The numbers of former implantation sites were recorded for all paired Main females. In case no macroscopically visible implantation sites were present in Main females, nongravid uteri were stained using the Salewski technique in order to detect any former implantation sites and the number of corpora lutea was recorded in addition.

ORGAN WEIGHTS
The organs identified in the table below were weighed at necropsy for all scheduled euthanasia animals. Paired organs were weighed together. In the event of gross abnormalities, in addition to the combined weight, the weight of each organ of a pair was determined. Organ to body weight ratio (using the terminal body weight) were calculated.

HISTOLOGY
Representative samples of the tissues identified in table 3 below were collected from all animals and preserved in 10% neutral buffered formalin (neutral phosphate buffered 4% formaldehyde solution, Klinipath, Duiven, The Netherlands), unless otherwise indicated. The following tissues were embedded in paraffin, sectioned, mounted on glass slides, and stained with hematoxylin and eosin:
- Selected Parental animals and all Recovery animals: Tissues identified in Table 3 (except animal identification, aorta, nasopharynx, esophagus, harderian gland, lacrimal gland, salivary gland, female mammary gland, larynx, optic nerve, pancreas, skin and tongue.
- Males that failed to sire (except for males which were selected) and females that failed to delivery pups: Cervix, epididymis, coagulation gland, prostate gland, seminal vesicles, ovaries, testes, uterus and vagina.
- Remaining animals: Gross lesions/masses.

HISTOPATHOLOGY
Reproductive organs (cervix, coagulation gland, epididymides, ovaries, prostate gland, seminal vesicles, testes, uterus, and vagina):
- All Main animals of the control and high dose group.
- All males that failed to sire to examine staging of spermatogenesis and histopathology of interstitial cell structure.
- All females that failed to deliver pups.
For ovaries, a qualitative evaluation of 1 section from each ovary was made.
For testes, a detailed qualitative examination was made, taking into account the tubular stages of the spermatogenic cycle. The examination was conducted in order to identify treatment related effects such as missing germ cell layers or types, retained spermatids, multinucleate or apoptotic germ cells and sloughing of spermatogenic cells into the lumen.

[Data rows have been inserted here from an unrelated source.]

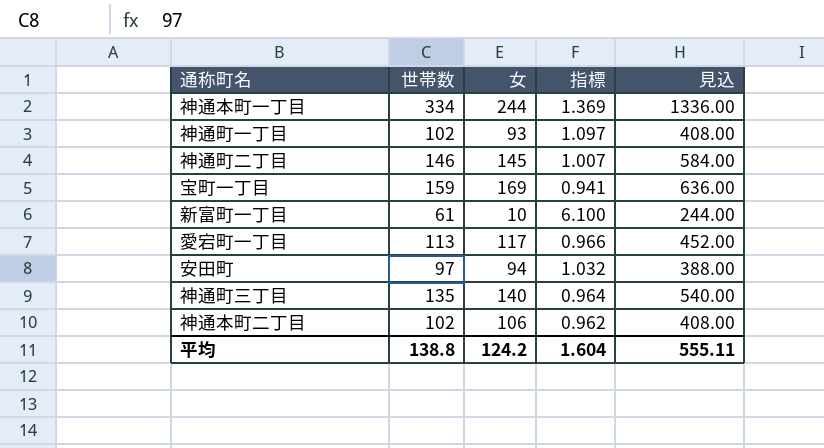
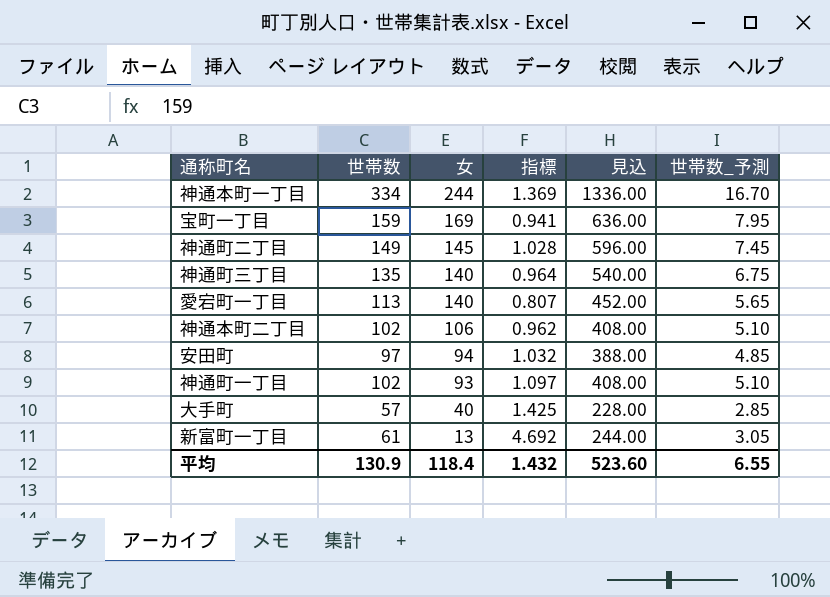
row order: none -> 女 descending
column 世帯数_予測 | formula: none -> [世帯数] * 0.05
神通町二丁目 | 世帯数: 146 -> 149
神通町二丁目 | 指標: 1.007 -> 1.028
神通町二丁目 | 見込: 584.00 -> 596.00
愛宕町一丁目 | 女: 117 -> 140
愛宕町一丁目 | 指標: 0.966 -> 0.807
row 大手町: none -> 57 | 40 | 1.425 | 228.00 | 2.85
新富町一丁目 | 女: 10 -> 13
新富町一丁目 | 指標: 6.100 -> 4.692
平均 | 世帯数: 138.8 -> 130.9
平均 | 女: 124.2 -> 118.4
平均 | 指標: 1.604 -> 1.432
平均 | 見込: 555.11 -> 523.60

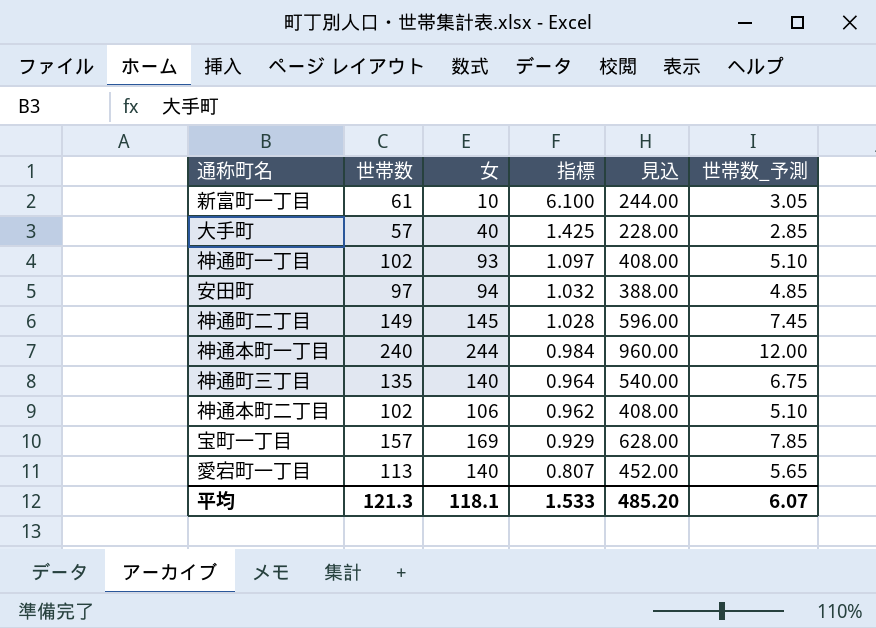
row order: 女 descending -> 指標 descending
新富町一丁目 | 女: 13 -> 10
新富町一丁目 | 指標: 4.692 -> 6.100
神通本町一丁目 | 世帯数: 334 -> 240
神通本町一丁目 | 指標: 1.369 -> 0.984
神通本町一丁目 | 見込: 1336.00 -> 960.00
神通本町一丁目 | 世帯数_予測: 16.70 -> 12.00
宝町一丁目 | 世帯数: 159 -> 157
宝町一丁目 | 指標: 0.941 -> 0.929
宝町一丁目 | 見込: 636.00 -> 628.00
宝町一丁目 | 世帯数_予測: 7.95 -> 7.85
平均 | 世帯数: 130.9 -> 121.3
平均 | 女: 118.4 -> 118.1
平均 | 指標: 1.432 -> 1.533
平均 | 見込: 523.60 -> 485.20
平均 | 世帯数_予測: 6.55 -> 6.07

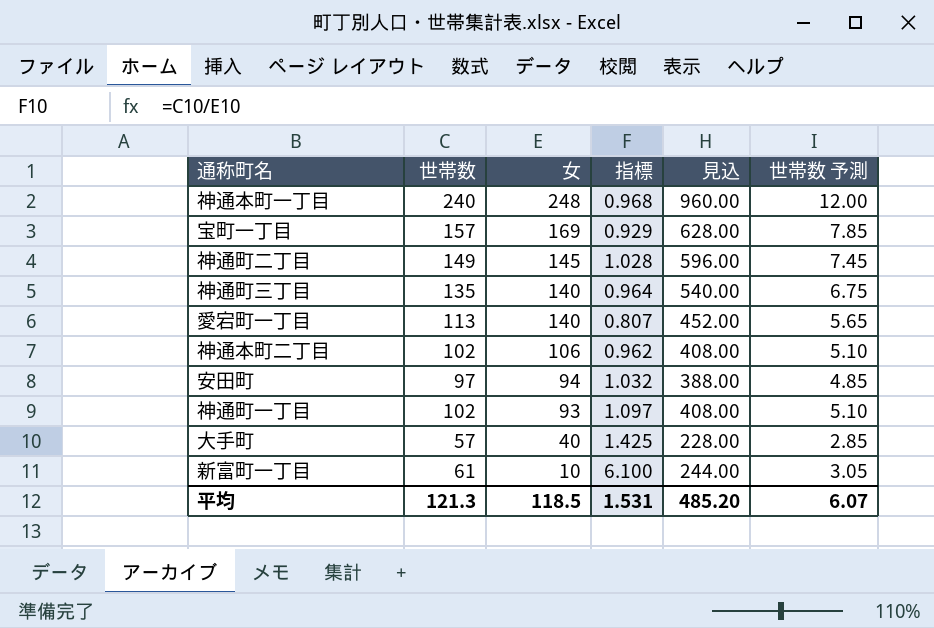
row order: 指標 descending -> 女 descending
column name: 世帯数_予測 -> 世帯数 予測
神通本町一丁目 | 女: 244 -> 248
神通本町一丁目 | 指標: 0.984 -> 0.968
平均 | 女: 118.1 -> 118.5
平均 | 指標: 1.533 -> 1.531

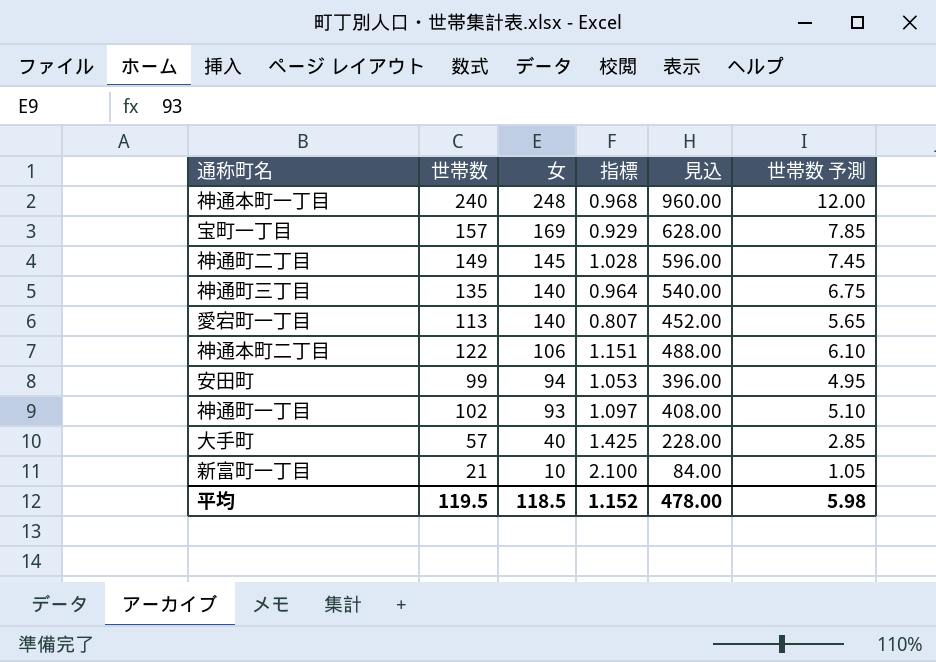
神通本町二丁目 | 世帯数: 102 -> 122
神通本町二丁目 | 指標: 0.962 -> 1.151
神通本町二丁目 | 見込: 408.00 -> 488.00
神通本町二丁目 | 世帯数 予測: 5.10 -> 6.10
安田町 | 世帯数: 97 -> 99
安田町 | 指標: 1.032 -> 1.053
安田町 | 見込: 388.00 -> 396.00
安田町 | 世帯数 予測: 4.85 -> 4.95
新富町一丁目 | 世帯数: 61 -> 21
新富町一丁目 | 指標: 6.100 -> 2.100
新富町一丁目 | 見込: 244.00 -> 84.00
新富町一丁目 | 世帯数 予測: 3.05 -> 1.05
平均 | 世帯数: 121.3 -> 119.5
平均 | 指標: 1.531 -> 1.152
平均 | 見込: 485.20 -> 478.00
平均 | 世帯数 予測: 6.07 -> 5.98

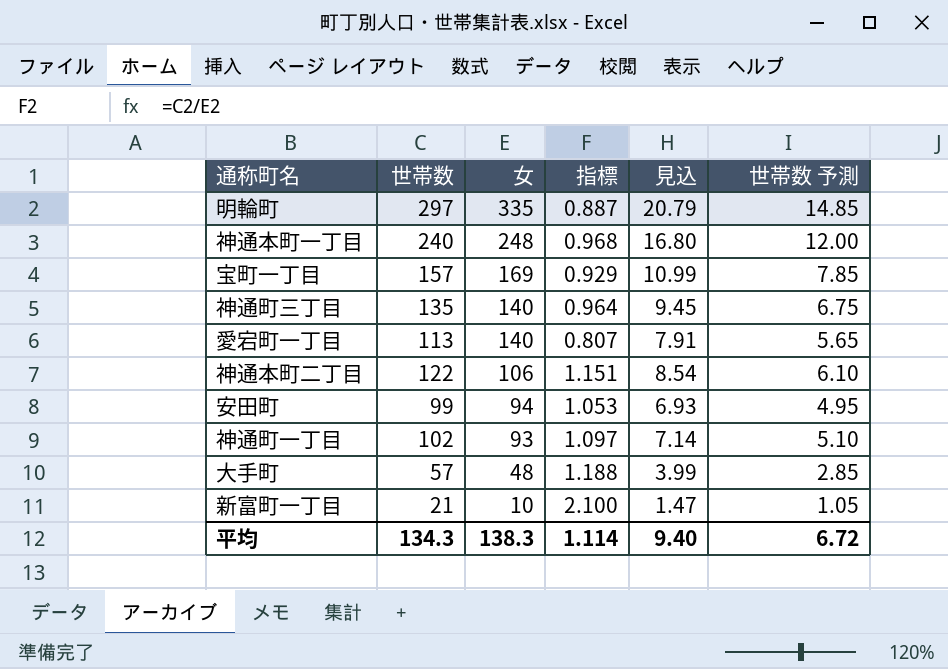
column 見込 | formula: [世帯数] * 4 -> [世帯数] * 0.07
row 神通町二丁目: 149 | 145 | 1.028 | 596.00 | 7.45 -> none
row 明輪町: none -> 297 | 335 | 0.887 | 20.79 | 14.85
大手町 | 女: 40 -> 48
大手町 | 指標: 1.425 -> 1.188
平均 | 世帯数: 119.5 -> 134.3
平均 | 女: 118.5 -> 138.3
平均 | 指標: 1.152 -> 1.114
平均 | 見込: 478.00 -> 9.40
平均 | 世帯数 予測: 5.98 -> 6.72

Any cell- or stage- specificity of testicular findings were noted.
Remaining organs:
- First five males and lactating females of the control and high dose group.
- Gross lesions for all Main and Recovery animals.
Histopathological evaluation was performed by a board-certified toxicological pathologist with training and experience in laboratory animal pathology.

Other examinations:

For reproduction parameters see IUCLID chapter 7.8.1

Statistics:

All statistical tests were conducted at the 5% significance level. All pairwise comparisons were conducted using two sided tests and were reported at the 1% and 5% levels. Numerical data collected on scheduled occasions for the listed variables were analyzed as indicated according to sex and occasion. Descriptive statistics number, mean and standard deviation (or %CV or SE when deemed appropriate) were reported whenever possible. Inferential statistics were performed according to the matrix below when possible, but excluded semi-quantitative data, and any group with less than 2 observations.
The following pairwise comparisons were made:
Group 2 vs. Group 1
Group 3 vs. Group 1
Group 4 vs. Group 1
Datasets with at least 3 groups (the designated control group and 2 other groups) were compared using Dunnett-test (many-to-one-t-test). Datasets with at least 3 groups was compared using a Steel-test (many-to-one rank test). The motor activity data set was compared using an overall Kruskal-Wallis. An overall Fisher’s exact test was used to compare all groups at the 5% significance level. The above pairwise comparisons were conducted using Fisher’s exact test whenever the overall test is significant.

Results and discussion

Results of examinations

Clinical signs:

effects observed, non-treatment-related

Description (incidence and severity):

No treatment-related clinical signs were noted during daily detailed clinical observations or during weekly arena observations.
Salivation seen after dosing among animals of all dose groups, including controls, was not considered toxicologically relevant, taking into account the nature and minor severity of the effect, the absence of a dose-relationship and its time of occurrence (i.e. after dosing). Incidental findings that were noted occurred within the range of background findings to be expected for rats of this age and strain which are housed and treated under the conditions in this study. At the incidence observed, these were not considered to be signs of toxicological relevance.

Mortality:

no mortality observed

Description (incidence):

No mortality occurred during the study period.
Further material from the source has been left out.